• [Data for analysis]
+ + + +
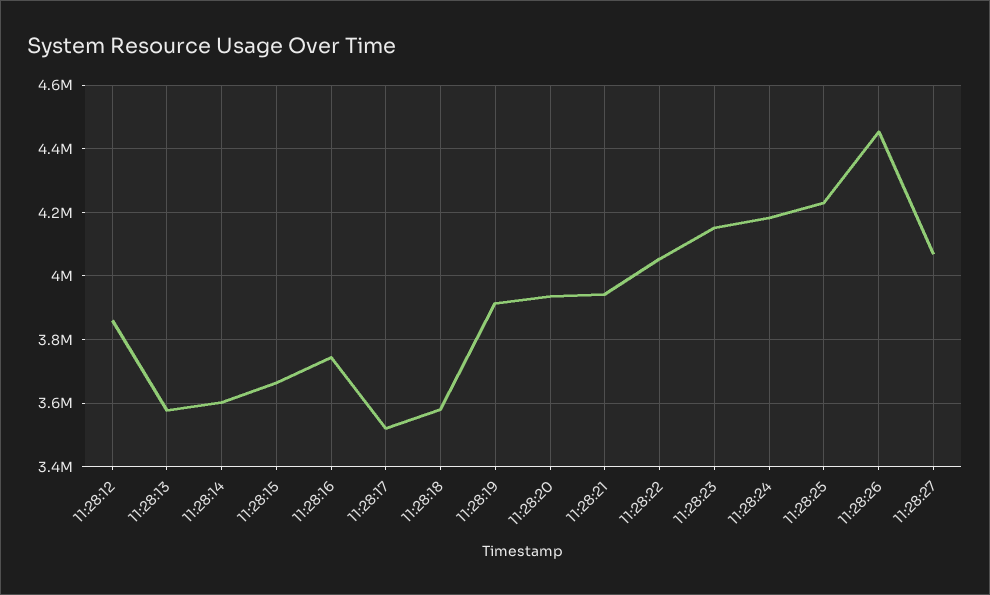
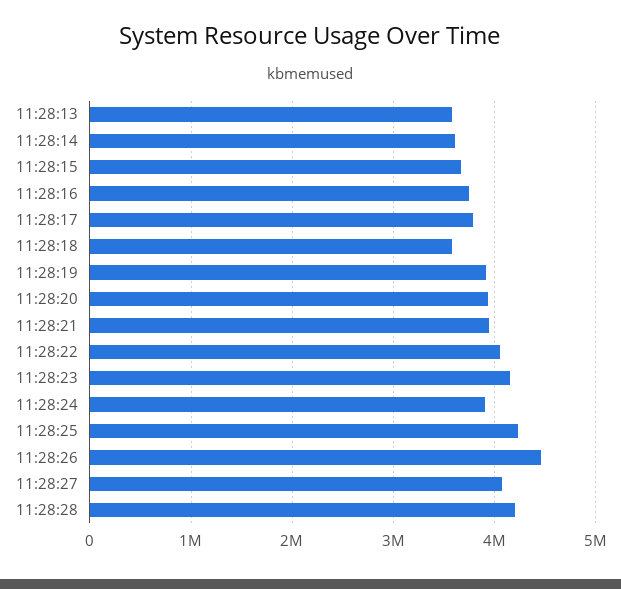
11:28:12: 3860000 -> none
11:28:17: 3520000 -> 3800000
11:28:24: 4180000 -> 3900000
11:28:28: none -> 4200000

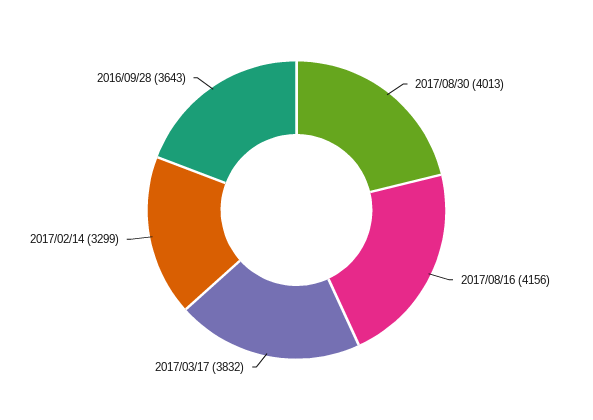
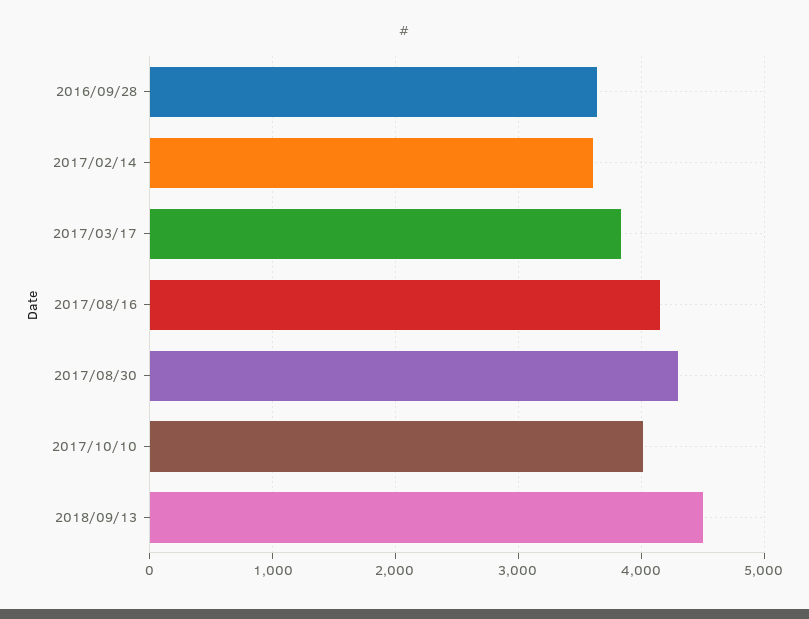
2017/08/30: 4013 -> 4300
2017/02/14: 3299 -> 3600
2017/10/10: none -> 4000
2018/09/13: none -> 4500

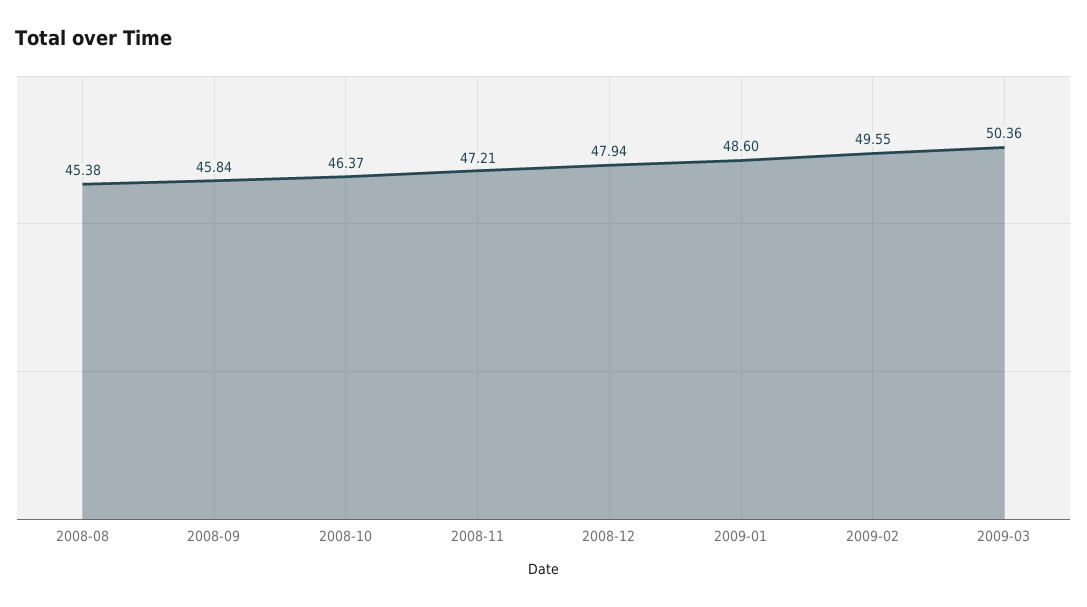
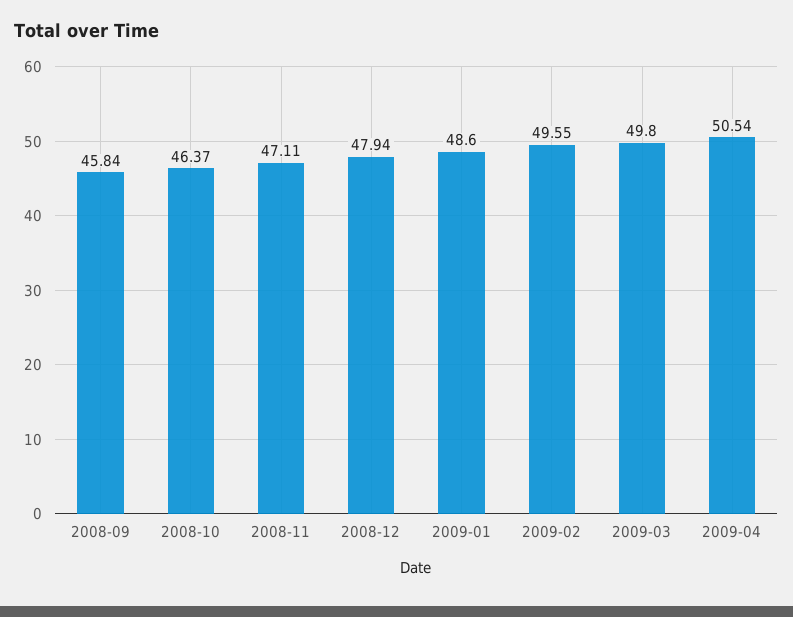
2008-08: 45.38 -> none
2008-11: 47.21 -> 47.11
2009-03: 50.36 -> 49.8
2009-04: none -> 50.54

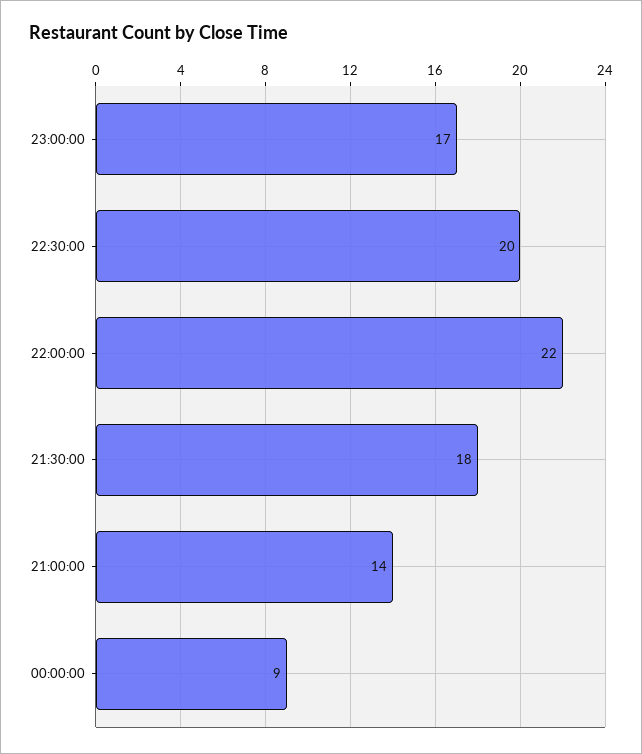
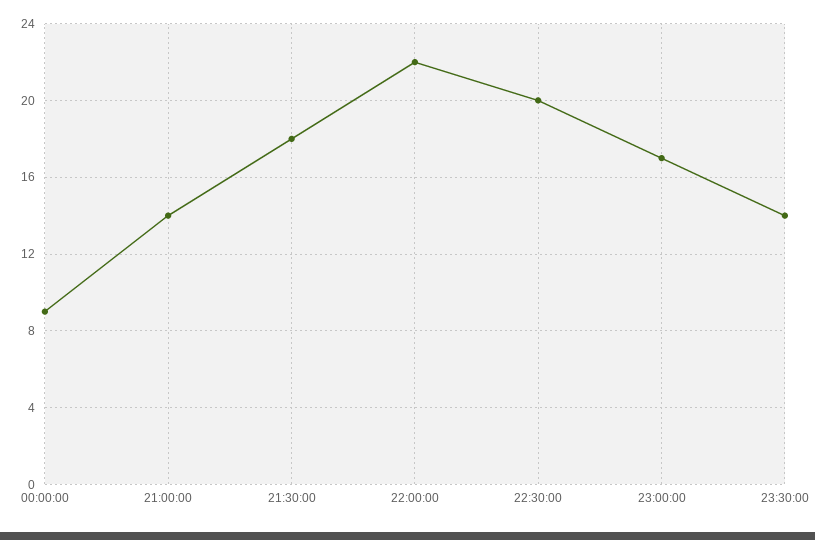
23:30:00: none -> 14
+ + + +
• [Problem statement]
Pictures do not belong in the copy. Repeat exactly each line from the one with "11:28:28: none -> 4200000" through the end of the listing.

• [Completed task]
11:28:28: none -> 4200000

2017/08/30: 4013 -> 4300
2017/02/14: 3299 -> 3600
2017/10/10: none -> 4000
2018/09/13: none -> 4500

2008-08: 45.38 -> none
2008-11: 47.21 -> 47.11
2009-03: 50.36 -> 49.8
2009-04: none -> 50.54

23:30:00: none -> 14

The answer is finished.